Ähnlich sieht die Situation bei den Fähren aus, die Baja mit dem Festland verbinden. Schon zweitausend Kilometer vorher wurden wir gewarnt: „Es gibt diese Fähren nicht mehr.“ „Die Fähren fahren nur selten.“ „Die Fähren sind für Ausländer sehr schwierig zu nehmen.“ „Es ist zu kompliziert und aufwendig die Fähren zu nehmen.“ „Die Hafenangestellten lassen die Ausländer stehen und auf die nächste Fähre warten.“ Ammenmärchen!
In der Tat war das Unternehmen „Fähre nehmen“ schon fast ein Kinderspiel und das sogar mit den minimalsten Spanischkenntnissen.
Die Nacht verbrachten wir am Strand gleich nach dem Hafen.
Um 7.30 Uhr (Öffnungszeit ist 7 Uhr) parkierten wir neben dem Banjercito, da, wo die notwendige, temporäre Importerlaubnis für das Fahrzeug ausgestellt wird (für Baja California braucht es diese nicht). Die nette Dame sprach sehr gut Englisch und verlangte von uns den Fahrzeugausweis, die Registrierungspapiere, Michaels Pass und sein Mexiko-Visum (und Kopien, die wir gleich im Büro daneben machen konnten). Wir bezahlten die Gebühren in US Dollars (US$ 32 für ein Fahrzeug, Achtung, Pesos werden nicht akzeptiert) und hinterlegten die Kaution von US$ 200 (wenn man die Gebühren mit einer Kreditkarte im Namen des Fahrzeughalters bezahlt, entfällt die Kaution). Wir erhielten einen Kleber für die Windschutzscheibe (dieser muss unbedingt bei der Ausreise zurückgegeben werden!) und wurden entlassen.
Als nächstes, um 8.30 Uhr (Öffnungszeit ist 8.30 Uhr), schauten wir beim TMC Agenten rein. „Können wir bitte heute noch die Fähre nach Mazatlan nehmen?“, erkundigen wir uns. Die Dame tätigt einen Telefonanruf und bestimmt den Preis. Ein Wohnmobil würde 13’000 Pesos kosten; dazu kommen 840 Pesos pro Passagier. Ein Fahrzeug bis zu fünf Metern kostet 2’500 Pesos, plus die Passagierkosten. Sie bat uns dieses Schnäppchen an, jedoch mit einem Aufpreis von 840 Pesos für die extra 2,5 Meter… Wir bezahlten die Totalkosten von 5’860 Pesos (Fahrzeugpreis, Aufpreis und drei extra Passagiere), rund 490 Dollars, erhielten einen Beleg und weitere Instruktionen.
Um 10.00 Uhr fanden wir uns beim Zoll ein (Öffnungszeit ist 10 Uhr). Wir mussten die temporären Importpapiere vorweisen und die Polizistin schaute sich schnell in unserem Camper um. Dabei meinte sie mehrere Male „VERY NICE!“.

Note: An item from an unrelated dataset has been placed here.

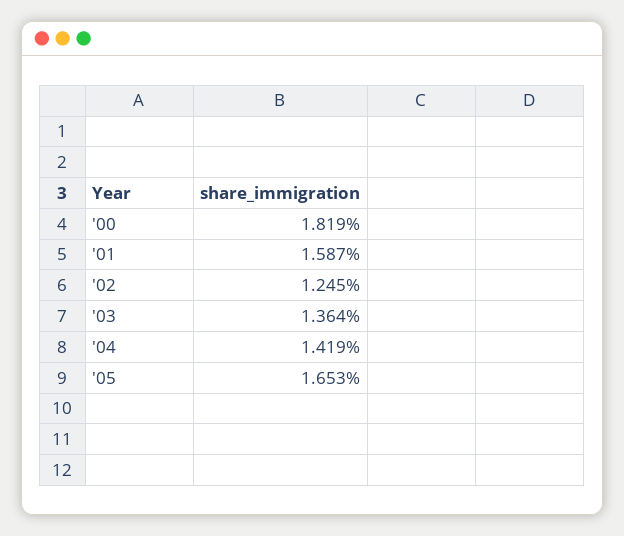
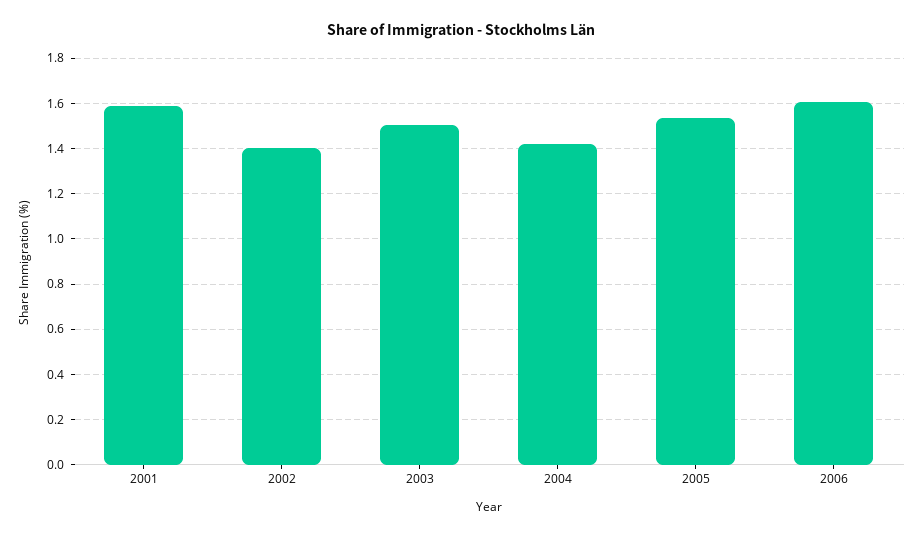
'00: 1.819 -> none
'02: 1.245 -> 1.4
'03: 1.364 -> 1.5
'05: 1.653 -> 1.55
2006: none -> 1.6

Dann ging es zur Fahrzeugwaage, wo unser Gewicht auf fünf Tonnen festgelegt wurde und wir einen Zettel für das TMC Büro erhielten.
Im TMC Büro überreichten wir die Belege des Agenten und des Waagemeisters und bekamen im Tausch die Billete für das Schiff.
Eine Stunde später wurde uns erlaubt auf das obere Deck der Fähre zu fahren, wo wir während der rund 18stündigen Überfahrt im Camper kochen und schlafen durften. Das riesige Schiff verliess den Hafen mit einer Stunde Verspätung um 17.00 Uhr. Und schon war die Hexerei geschafft!